After his time in Westminster he turned his attention to the City becoming Alderman for the Ward of Tower in 2007, and Aldermanic Sheriff in 2013-14. As well as being a Past Master of the Marketors, he was the Foundation Master of the Guild of Entrepreneurs, a Liveryman of the Educators and Clothworkers and an Honorary Liveryman of the Management Consultants. He hoped to go on to be Lord Mayor and stood twice but was not elected.
My friend Alderman David Graves said on his passing: “He had a stellar City career and his ambition to become Lord Mayor will not now be realised.”
While he had withdrawn from active national politics he never lost his interest in it and could always be relied on for acute insights into what was really happening.
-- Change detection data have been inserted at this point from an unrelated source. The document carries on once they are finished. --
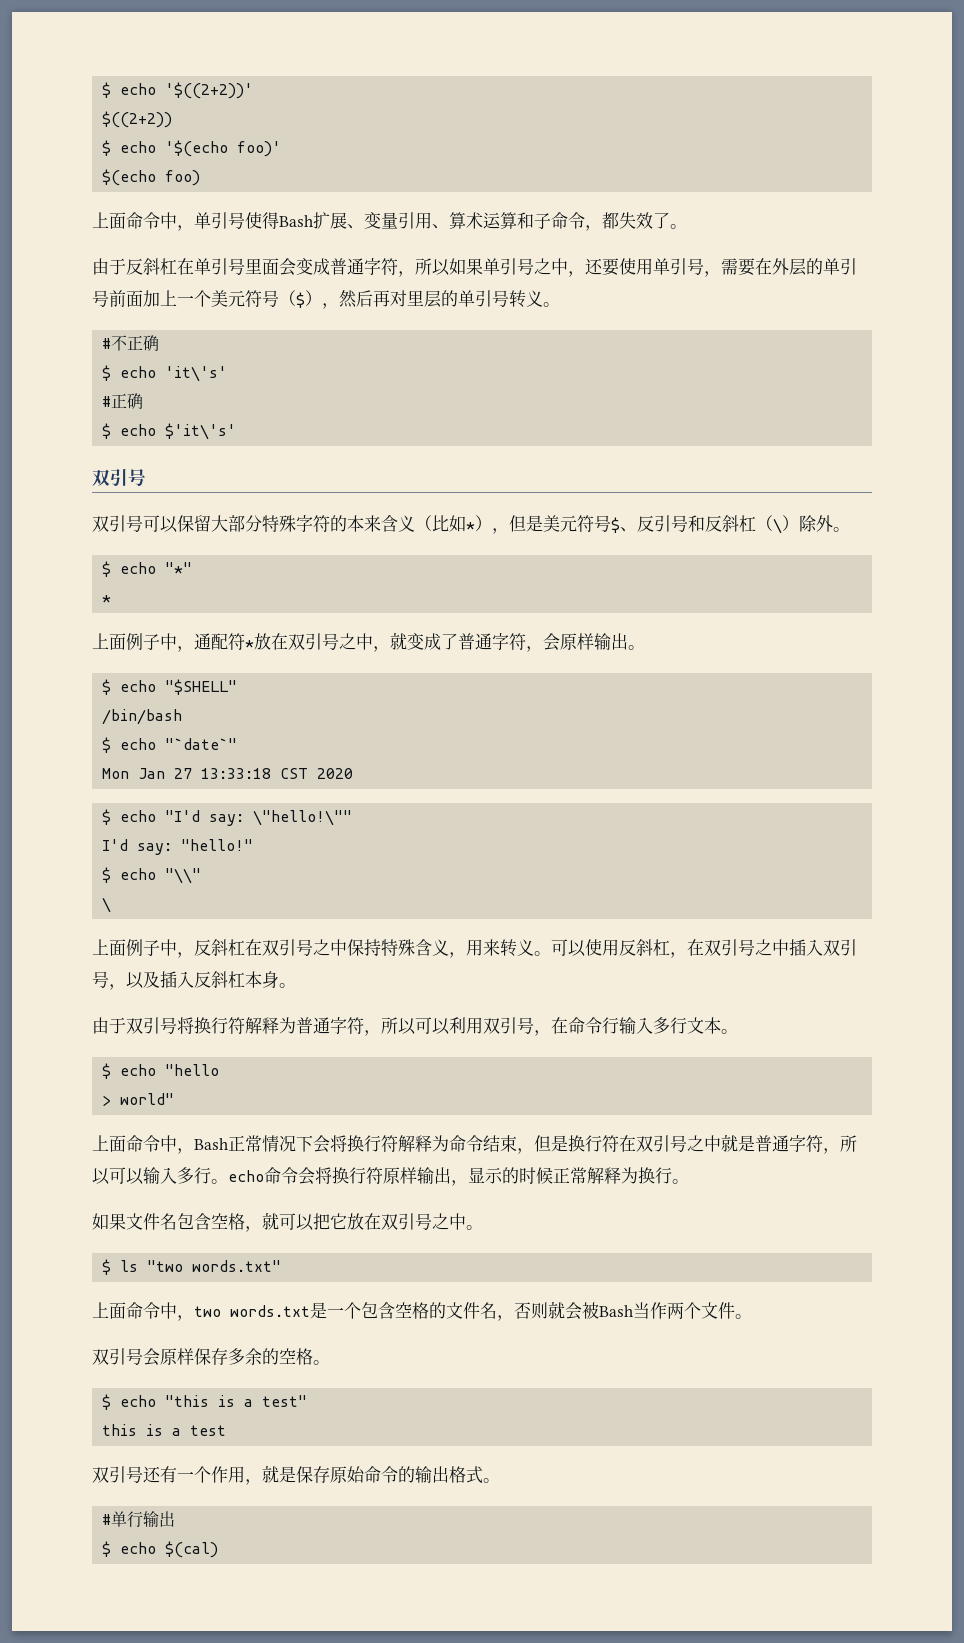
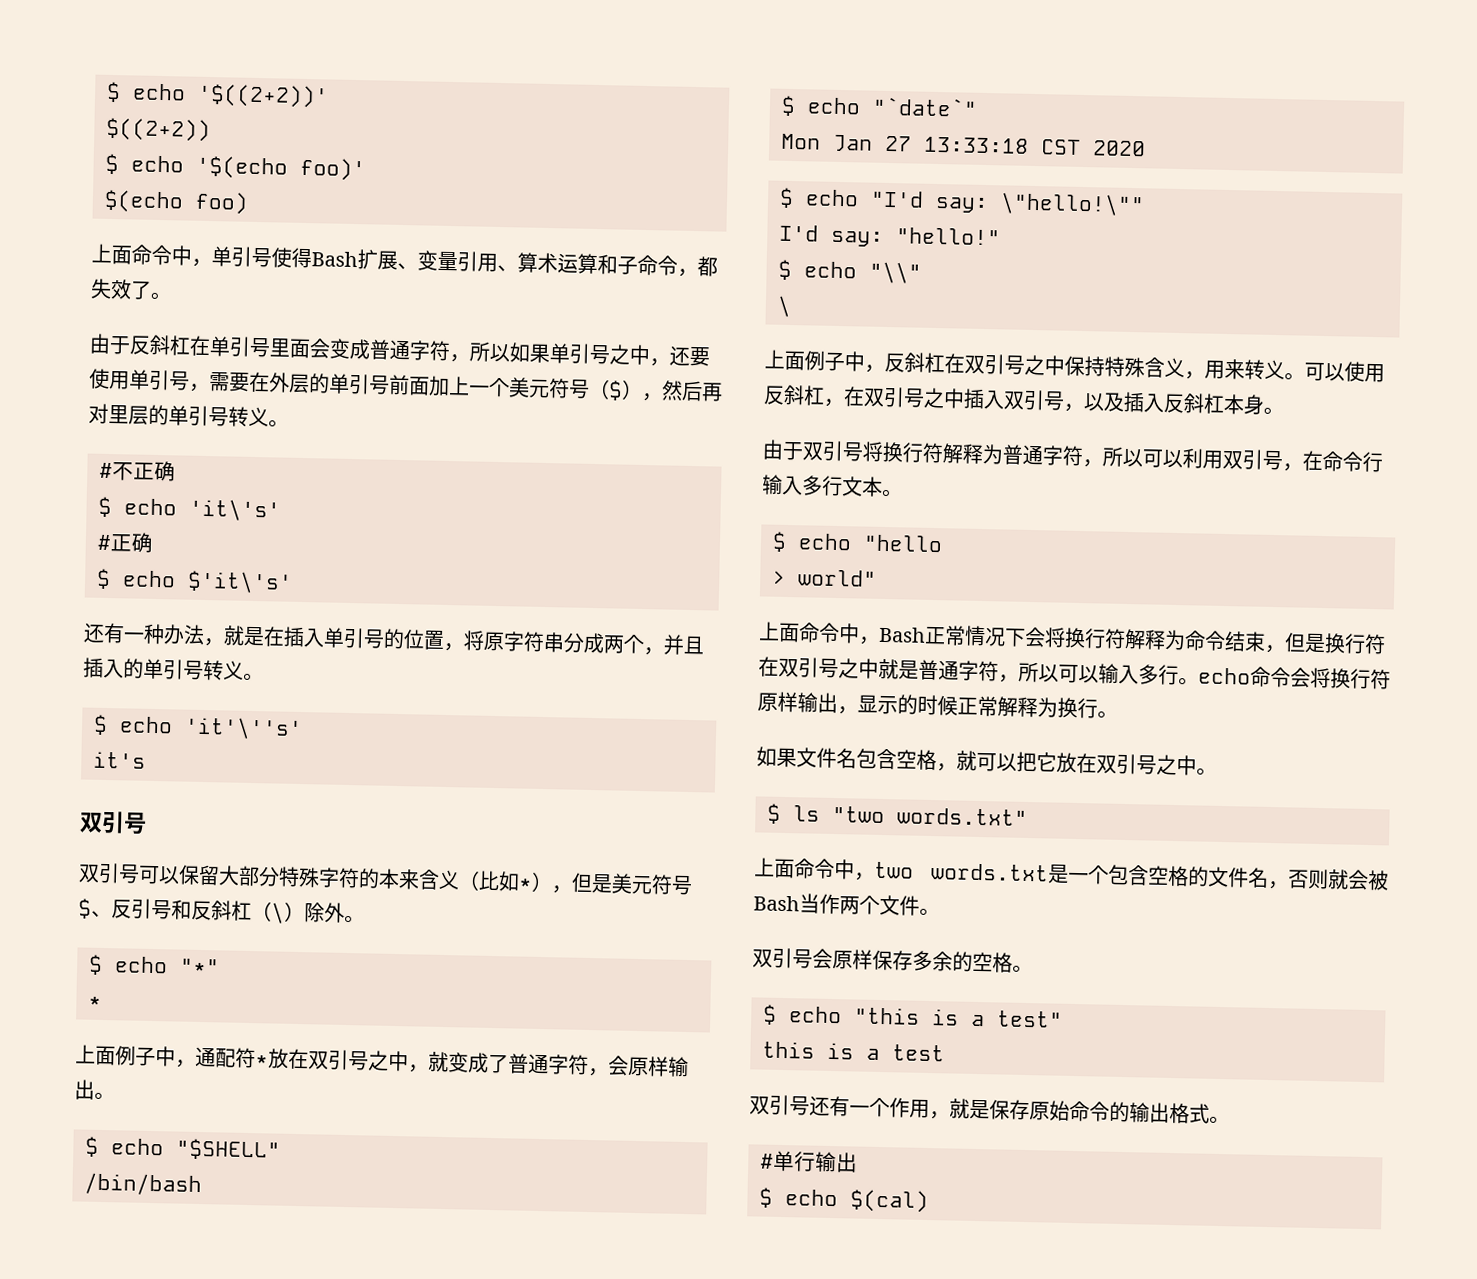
(237, 431) none -> [83,622,705,656] [83,657,264,682] [93,714,303,741] [93,751,146,769] // 还有一种办法，就是在插入单引号的位置，将原字符串分成两个，并且插入的单引号转义。 // $ echo 'it'\''s' // it's

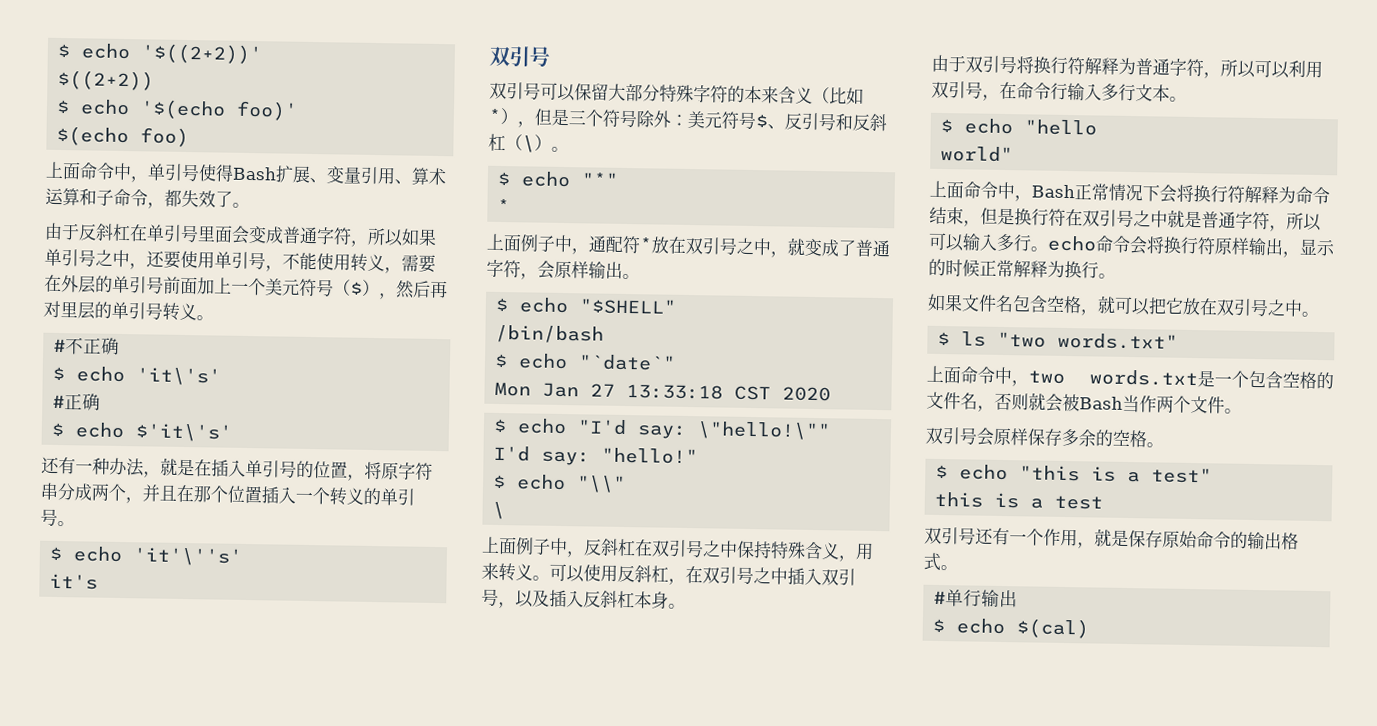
(210, 388) none -> [282,252,402,274] 不能使用转义，
[83,657,244,681] 插入的单引号转义 -> [176,484,415,506] [40,508,58,526] 在那个位置插入一个转义的单引号
(613, 884) none -> [568,109,688,128] 三个符号除外：
[304,902,345,923] 除外 -> (552, 142) none
[772,570,786,585] > -> (1098, 127) none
I cut out this letter he wrote in to the Daily Telegraph about the financial plans of the coalition Government as announced in the Autumn Statement in 2011.
“The coalition is not planning to reduce its expenditure. It is planning to increase annual expenditure by 9%: from £697bn in this financial year to £757bn in 2015-6. This is not any Plan B that might be put into operation if the announcements on 20 October go wrong. The 9% increase is the Government’s Plan A. it is shown in Table C13 of the June budget. This plan includes a 15% increase in social security and tax credits: from £193bn currently to £223bn by 2015-6.
Departmental expenditure will be essentially constant: £343bn this year and £340bn in 2015-16. As always, the Government will rebalance priorities within the total expenditure envelope that is allowing that envelope to expand.
The Government, despite the planned increase in expenditure, is also planning to reduce the deficit from £149bn in the current financial year to only £20bn in 2015-16 (when it would be just 1.1% of GDP, much lower than almost any other member of the G20).
How will it achieve this spectacular reduction? The answer is found in Table C11, which sets out the planned taxation income. Total receipts are planned to increase by 34% from £548bn this year to £737bn in 2015-16. This means a £7,000 average tax increase for each of the UK’s 27 million households.”
Sir Paul, of course, received many obituaries and other tributes for his outstanding career. He even got one from Private Eye.
“In Memoriam Sir Paul Judge, City grandee, former philanthropist and director-general of the Conservative party
Then Paul Judge.
You were many
Things in your life,
But, despite your name,
You were never
Unlike Igor Judge,
Who is, and is
This made headlines
“Judge dies” for
Example could easily
I hope this poem
Will correct any
Now that you
Have gone before
The great judge
In the sky.
E. Judge Thribb (17.5 years’ suspended sentence)
Sir Paul kindly agreed to write the foreword to my book The 20 Ps of Marketing published in 2013. He was then the President of the Chartered Institute of Marketing. He took my request very seriously and wrote a very thoughtful piece. He was particularly interested in my last five Ps relating to behaviours. And in his final paragraph he wrote “University is something you complete. Life is something you experience. We all know that life is not a dress rehearsal. We only get one chance to have a life so we should all make as much of it as we can.”
There is no doubt that Sir Paul made as much of his life as he could even if it came to a premature end.